ESA-Satellit FLEX misst Photosynthese aus dem All

In der Nacht zum 15. September 2026 soll vom europäischen Weltraumbahnhof Kourou in Französisch-Guayana eine Vega-C abheben. An Bord sind zwei Erdbeobachtungssatelliten: FLEX, der Fluorescence Explorer der Europäischen Weltraumorganisation ESA, und Copernicus Sentinel-3C. Der Start ist für 03:21 Uhr MESZ geplant, also 22:21 Uhr Ortszeit am 14. September. Die Mission heißt VV30. FLEX wäre der erste Satellit, der die Photosynthese der Vegetation gezielt aus dem All messen soll – über ein schwaches Leuchten, das Pflanzen abgeben, während sie Licht in Energie umwandeln.

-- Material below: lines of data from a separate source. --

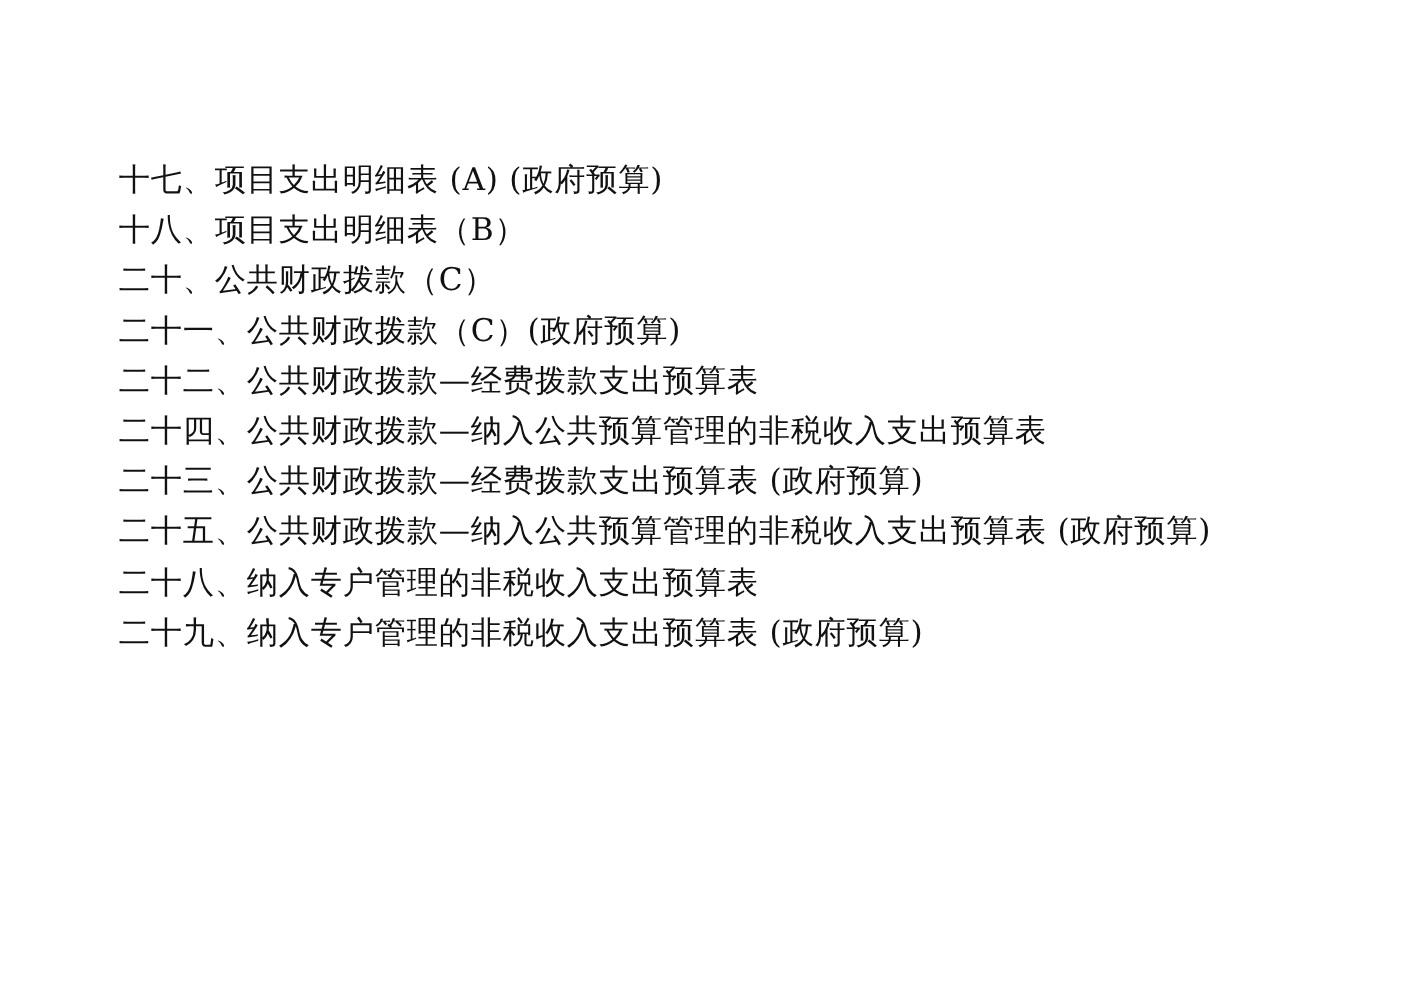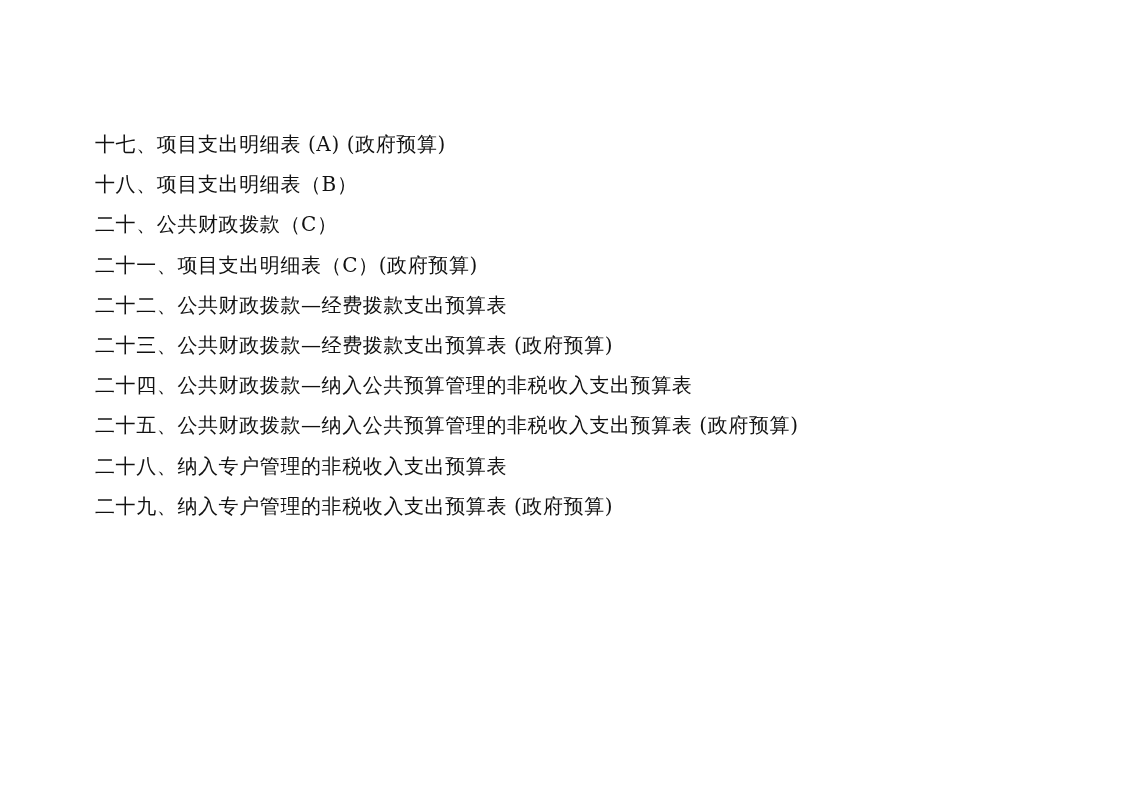--- a/index.html
+++ b/index.html
@@ -21,37 +21,37 @@
     box-sizing: border-box;
   }
   .toc-list {
     position: absolute;
     top: 124px;
     left: 95px;
     right: 95px;
     display: block;
   }
   .toc-item {
-    font-size: 20px;
+    font-size: 25px;
     line-height: 40.2px;
     letter-spacing: 0.6px;
     white-space: nowrap;
     color: #111111;
     font-family: "DejaVu Serif", "Liberation Serif", serif;
   }
 </style>
 </head>
 <body>
 
 <div class="page">
   <div class="toc-list">
     <div class="toc-item">十七、项目支出明细表 (A) (政府预算)</div>
     <div class="toc-item">十八、项目支出明细表（B）</div>
     <div class="toc-item">二十、公共财政拨款（C）</div>
-    <div class="toc-item">二十一、项目支出明细表（C）(政府预算)</div>
+    <div class="toc-item">二十一、公共财政拨款（C）(政府预算)</div>
     <div class="toc-item">二十二、公共财政拨款—经费拨款支出预算表</div>
+    <div class="toc-item">二十四、公共财政拨款—纳入公共预算管理的非税收入支出预算表</div>
     <div class="toc-item">二十三、公共财政拨款—经费拨款支出预算表 (政府预算)</div>
-    <div class="toc-item">二十四、公共财政拨款—纳入公共预算管理的非税收入支出预算表</div>
     <div class="toc-item">二十五、公共财政拨款—纳入公共预算管理的非税收入支出预算表 (政府预算)</div>
     <div class="toc-item">二十八、纳入专户管理的非税收入支出预算表</div>
     <div class="toc-item">二十九、纳入专户管理的非税收入支出预算表 (政府预算)</div>
   </div>
 </div>
 
 </body></html>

Photosynthese ist der Prozess, mit dem Pflanzen Wasser, Kohlendioxid und Sonnenlicht in Zucker umwandeln. Dabei wird ein winziger Teil der aufgenommenen Lichtenergie wieder abgestrahlt, als Fluoreszenz. Dieses Leuchten ist mit bloßem Auge nicht zu sehen, verrät aber, wie aktiv und wie gestresst die Pflanzen gerade sind. Trockenheit, Hitze oder veränderte Niederschläge ändern das Signal oft schon, bevor man Schäden am Boden klar erkennt. Genau dieses Signal soll FLEX global erfassen.

Was FLEX misst

An Bord sitzt das Instrument FLORIS, das Fluorescence Imaging Spectrometer. Es scannt das Licht spektral so fein, dass das schwache Fluoreszenzlicht vom viel helleren reflektierten Sonnenlicht getrennt werden kann. Die ESA will daraus monatliche Weltkarten der Vegetationsfluoreszenz ableiten, mit einer Auflösung von 300 mal 300 Metern. Über die geplante Mindestlebensdauer von dreieinhalb Jahren plus einer etwa dreimonatigen Inbetriebnahme soll FLEX mindestens drei Vegetationszyklen auf der Nord- und Südhalbkugel beobachten. Der Satellit wiegt rund 400 Kilogramm und fliegt in einer sonnensynchronen Bahn in etwa 814 Kilometern Höhe, mit einem Wiederholzyklus von 27 Tagen. Die Missionskontrolle liegt beim ESA-Kontrollzentrum ESOC in Darmstadt.

Zusammen mit Sentinel-3

FLEX startet zwar zusammen mit Sentinel-3C, fliegt danach aber im Verbund mit einem Sentinel-3-Satelliten voraus – anfangs mit Sentinel-3A, vierzig bis hundert Kilometer vor ihm. Sentinel-3 liefert dazu Daten zu Wolken, Aerosolen, Wasserdampf, Oberflächentemperatur und Landbedeckung. Zusammen sollen die Messungen ein vollständigeres Bild davon geben, wie die Vegetation der Erde funktioniert und wie sie auf Umweltstress reagiert. Sentinel-3C selbst ist der dritte Satellit der Sentinel-3-Serie im EU-Programm Copernicus und setzt die Beobachtung von Ozeanen, Land, Eis und Atmosphäre fort; nach der Inbetriebnahme übernimmt EUMETSAT den Routinebetrieb.

Beide Satelliten hat Thales Alenia Space als Hauptauftragnehmer gebaut, das Instrument FLORIS kommt von Leonardo. Die ESA führt FLEX als achte Earth-Explorer-Mission ihres FutureEO-Programms. Am Morgen nach dem geplanten Start laden ESA, Europäische Kommission und Partner Medien und Gäste zum Wiedersehen des Starts ins ESOC nach Darmstadt ein, mit Updates aus den Kontrollräumen nebenan. Ob der Countdown hält, entscheidet sich in Kourou.